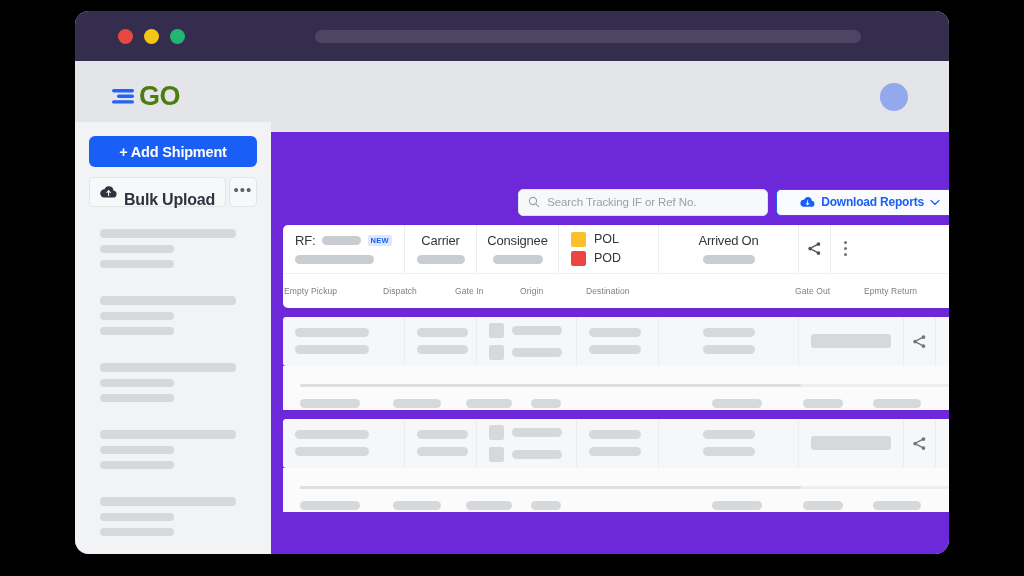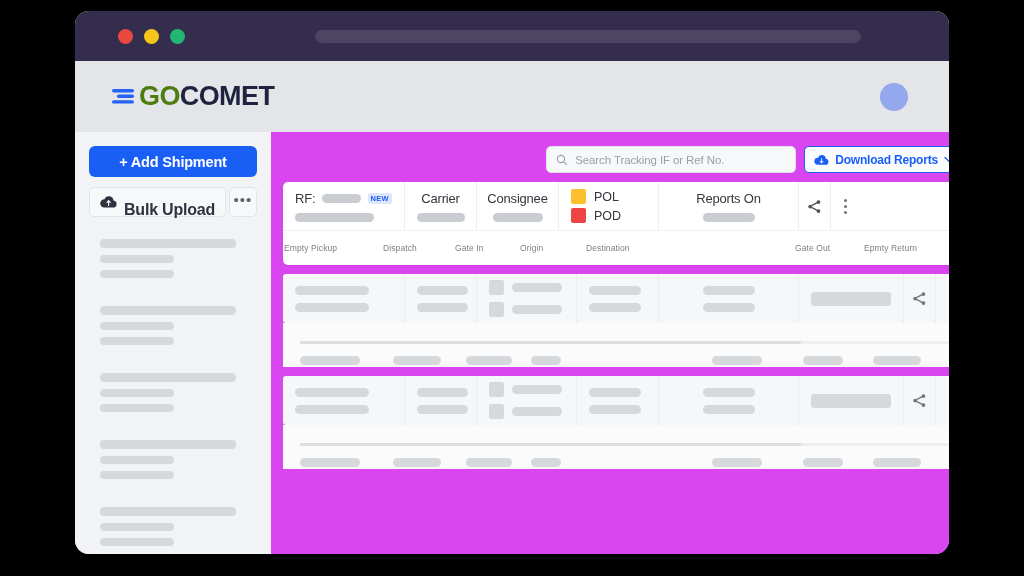"COMET" span.logo-text { html: <span>COMET</span> -> none }
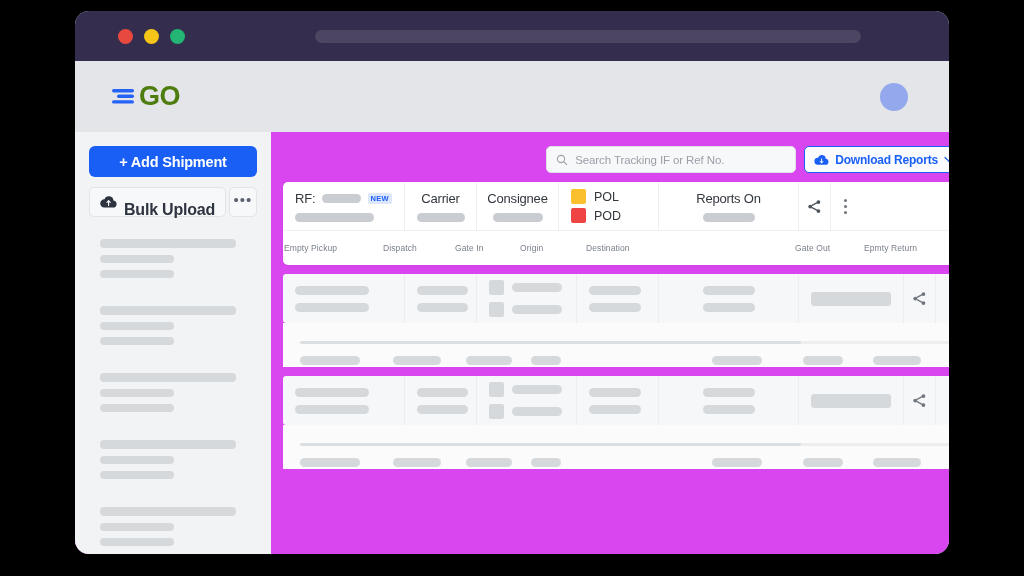"+ Add Shipment" .appbody { align-items: none -> center; background: #d946ef -> #6d28d9 }
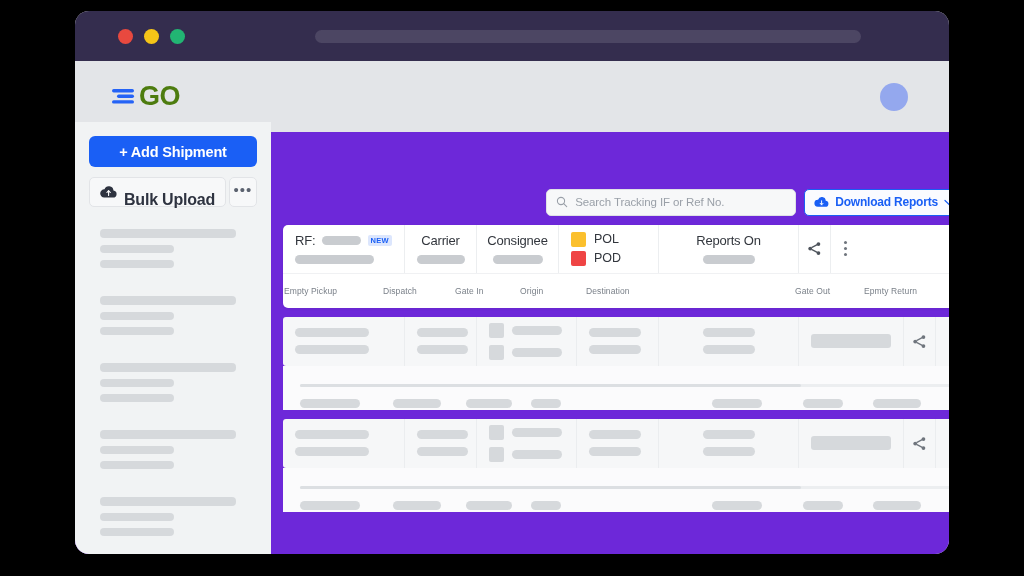"Download Reports" .dlbtn { padding: 0 9px -> 0 23px }
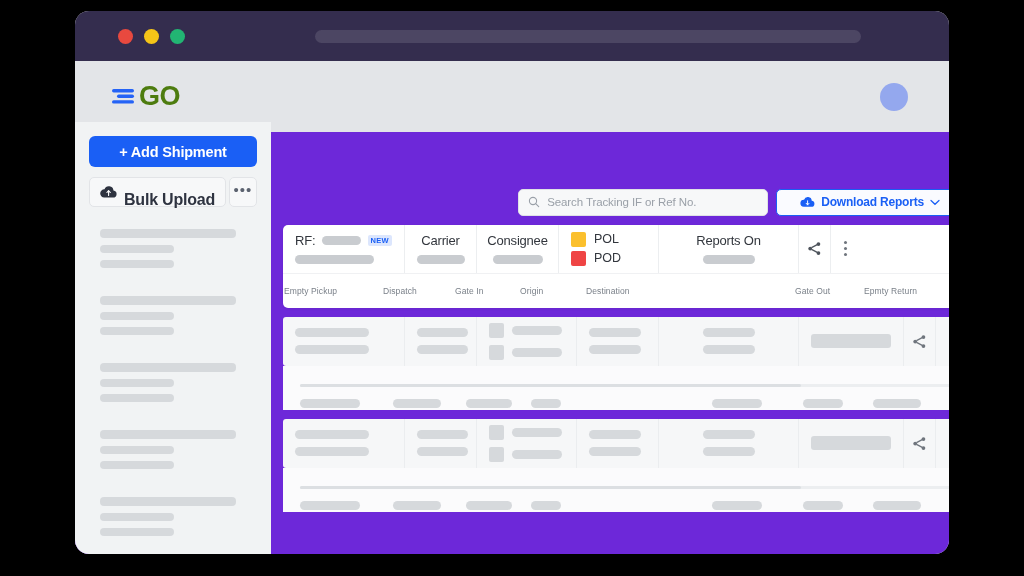"Reports On" span.hc-label { text: Reports -> Arrived }
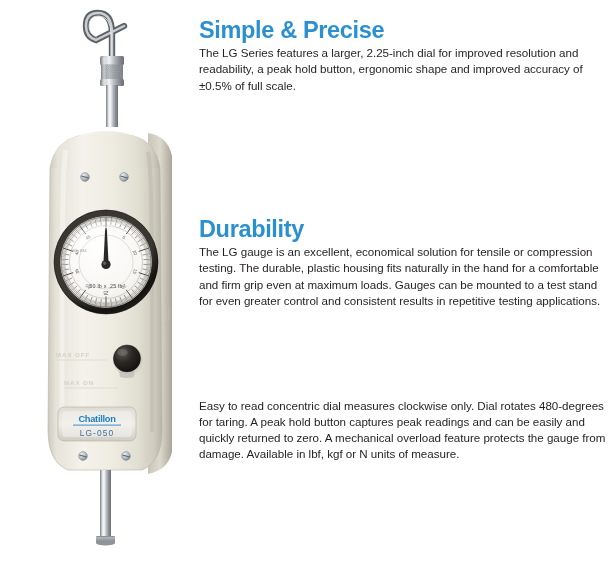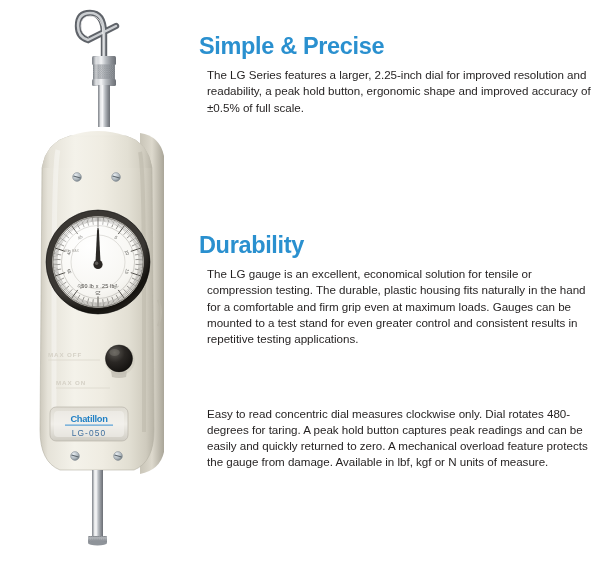"Simple & Precise" .feature-heading { margin: 16px 0 2px 0 -> 0 0 2px 0 }
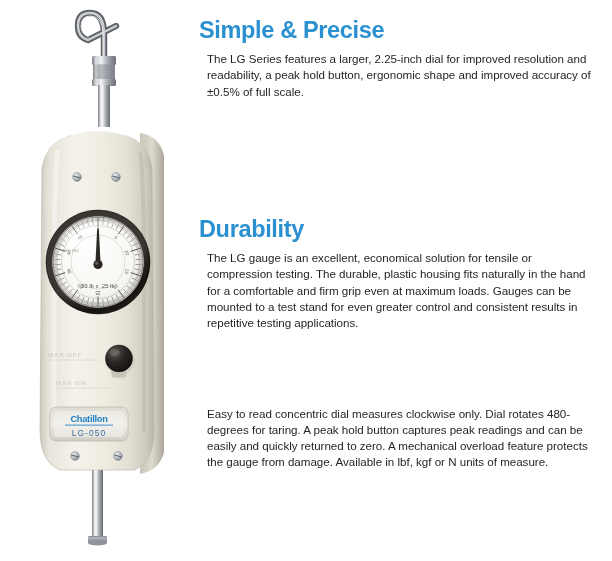"The LG Series features a" .feature-body { margin: 8px -> 0 }
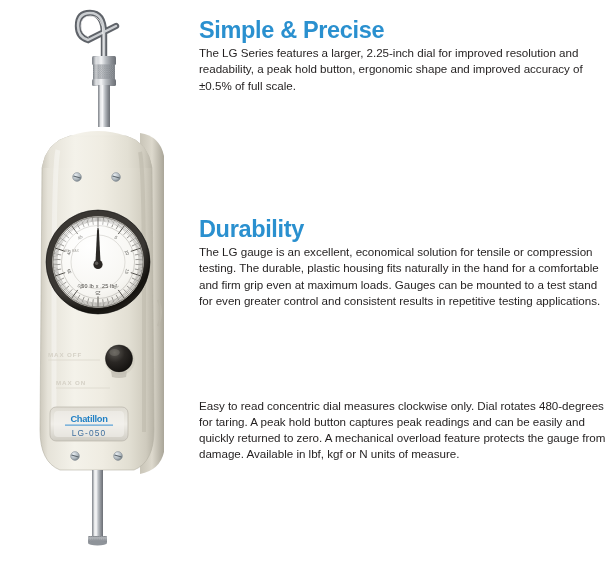"Chatillon" #product-figure { left: 8px -> 16px }
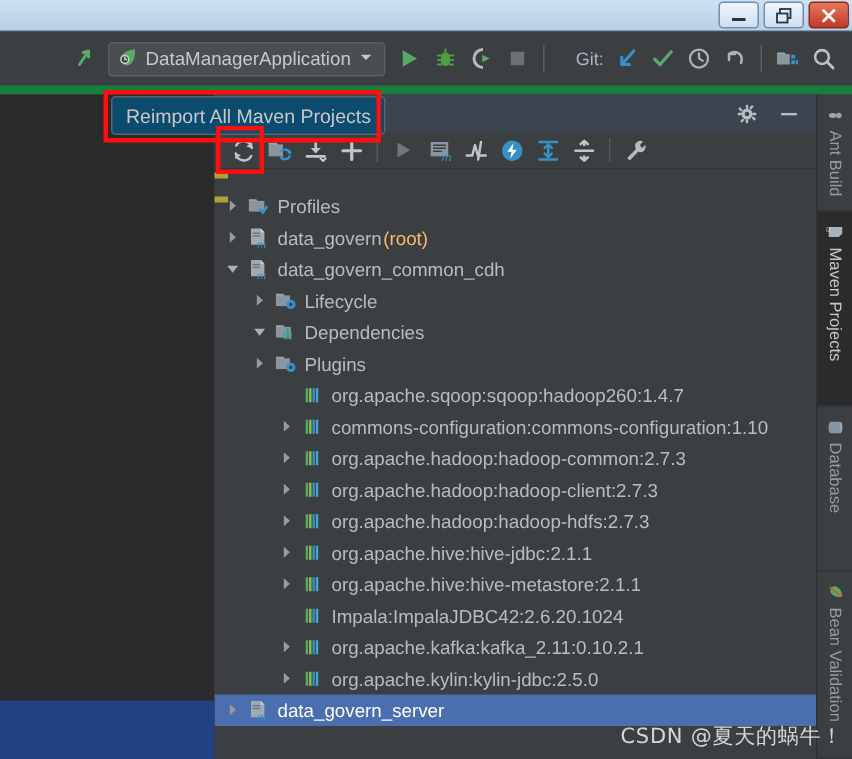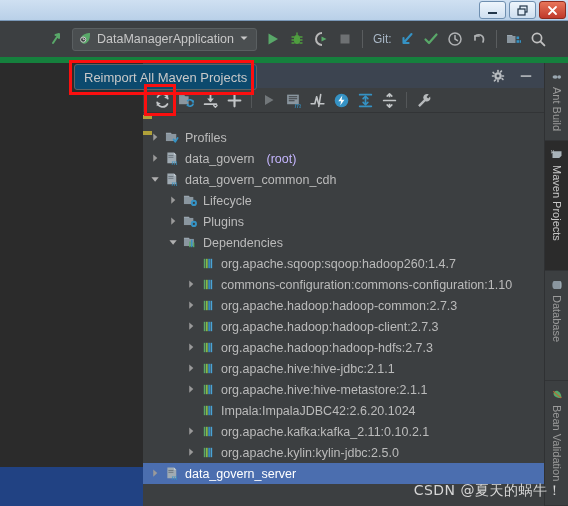"Git:" .gitlabel { margin: 0 3px 0 5px -> 0 3px 0 16px }
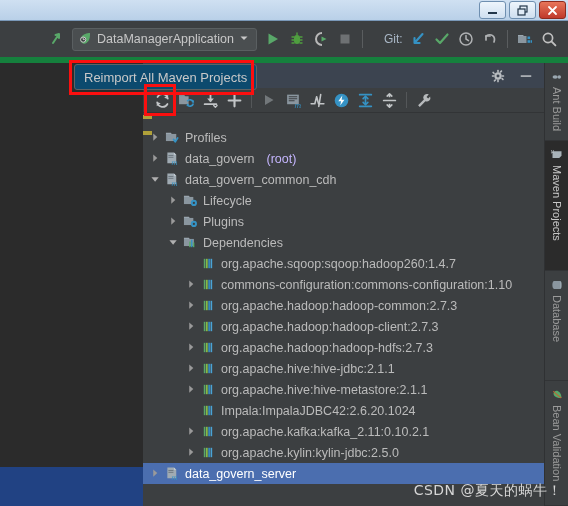"(root)" .rsub { color: #c4b5fd -> #fdba74; margin-left: 12px -> 1px }
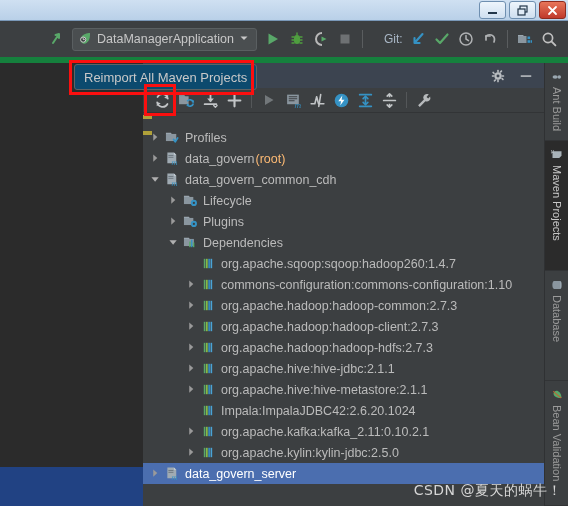"Plugins" div.row { order: before "Dependencies" -> after "Dependencies" }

══════

From the opening line of the entries, copy each line exactly until the line with "text: Reports ->", which is copied as well; leave out pictures.

"COMET" span.logo-text { html: <span>COMET</span> -> none }
"+ Add Shipment" .appbody { align-items: none -> center; background: #d946ef -> #6d28d9 }
"Download Reports" .dlbtn { padding: 0 9px -> 0 23px }
"Reports On" span.hc-label { text: Reports -> Arrived }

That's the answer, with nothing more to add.